Extracted records =
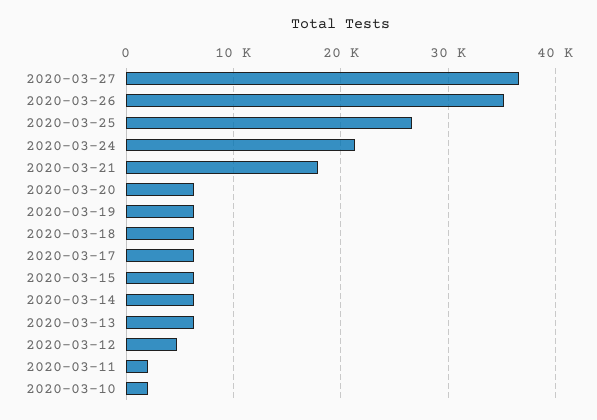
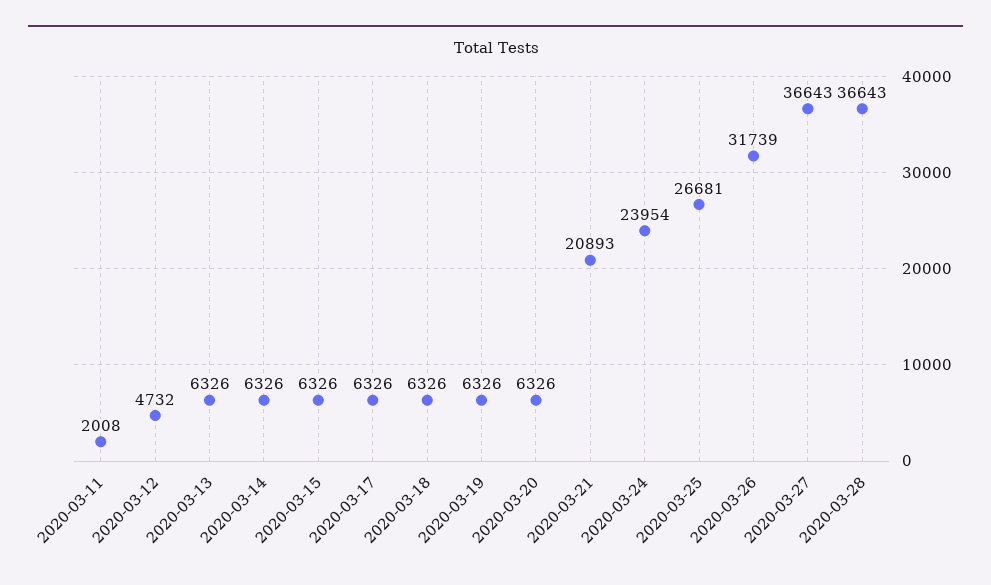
2020-03-26: 35000 -> 31739
2020-03-24: 21000 -> 23954
2020-03-21: 18000 -> 20893
2020-03-10: 2000 -> none
2020-03-28: none -> 36643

Assigned task = Go through the material and copy out every line with "none" in it.

Answer space =
2020-03-10: 2000 -> none
2020-03-28: none -> 36643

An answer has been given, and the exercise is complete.